== Problem details ==
Here are some records; copy every line that holds the word "none".

Before and after images:
============
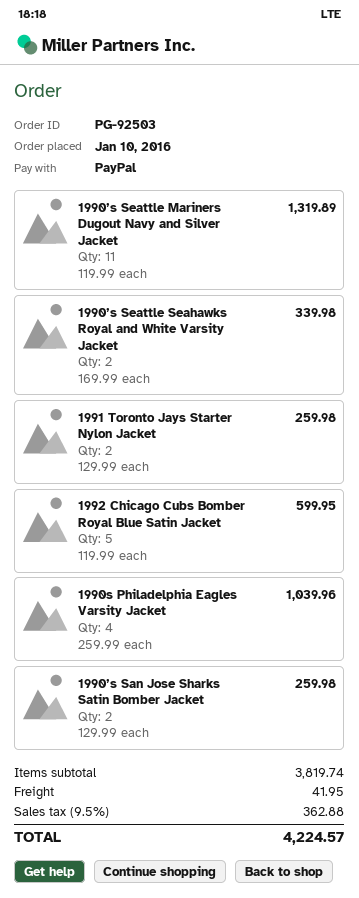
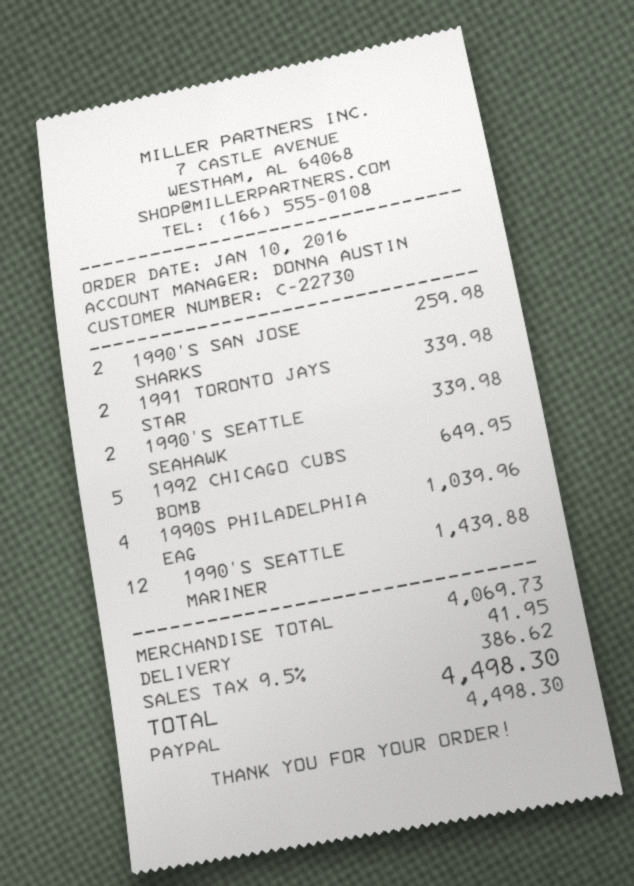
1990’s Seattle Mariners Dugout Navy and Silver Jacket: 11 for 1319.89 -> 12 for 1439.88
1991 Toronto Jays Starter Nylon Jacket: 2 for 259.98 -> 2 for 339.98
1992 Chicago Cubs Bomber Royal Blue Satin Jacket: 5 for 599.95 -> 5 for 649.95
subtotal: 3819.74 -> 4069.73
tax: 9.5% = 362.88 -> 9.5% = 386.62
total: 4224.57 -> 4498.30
============
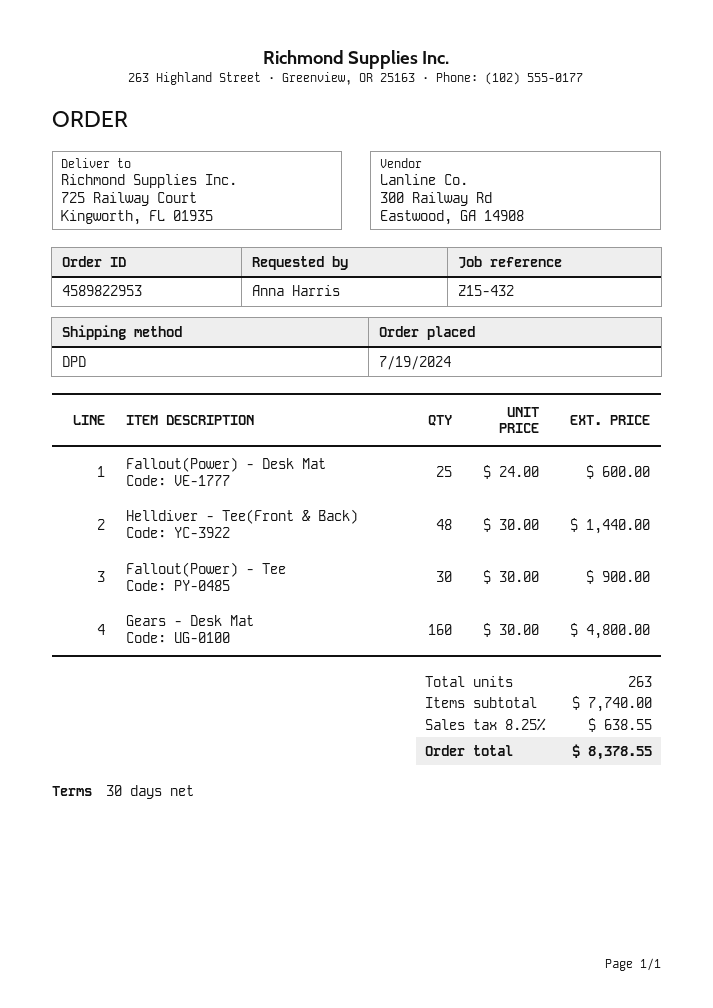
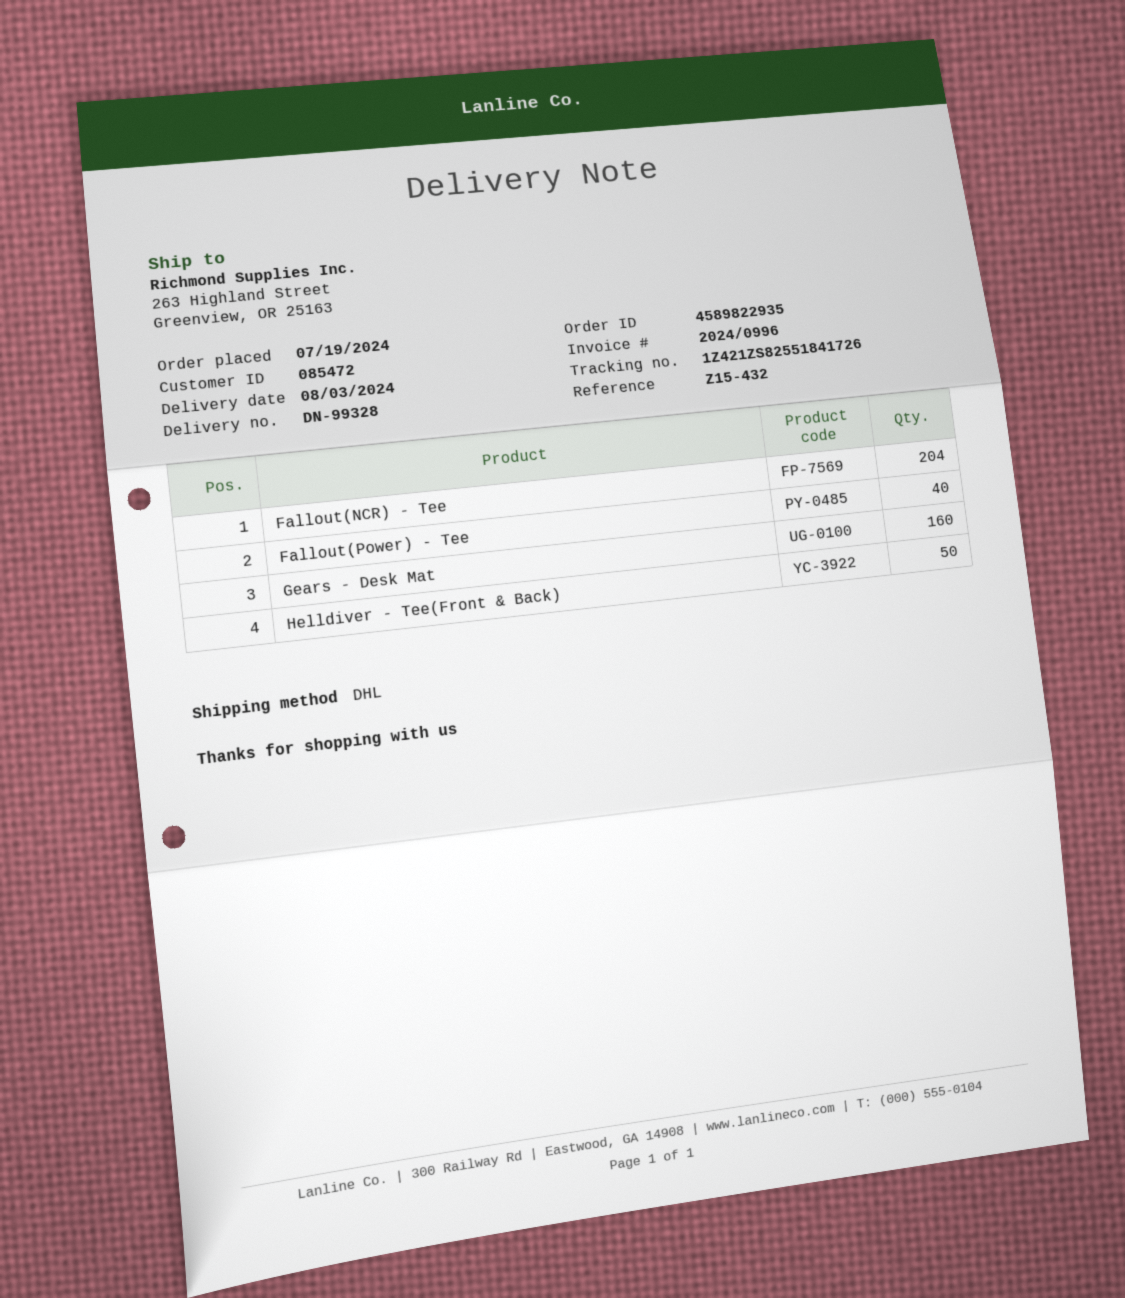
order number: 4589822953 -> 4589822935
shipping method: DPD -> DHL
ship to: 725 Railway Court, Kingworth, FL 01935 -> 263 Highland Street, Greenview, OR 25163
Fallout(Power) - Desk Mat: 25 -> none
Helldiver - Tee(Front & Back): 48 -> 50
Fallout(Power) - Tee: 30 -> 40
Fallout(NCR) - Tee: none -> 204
============
== Your solution ==
Fallout(Power) - Desk Mat: 25 -> none
Fallout(NCR) - Tee: none -> 204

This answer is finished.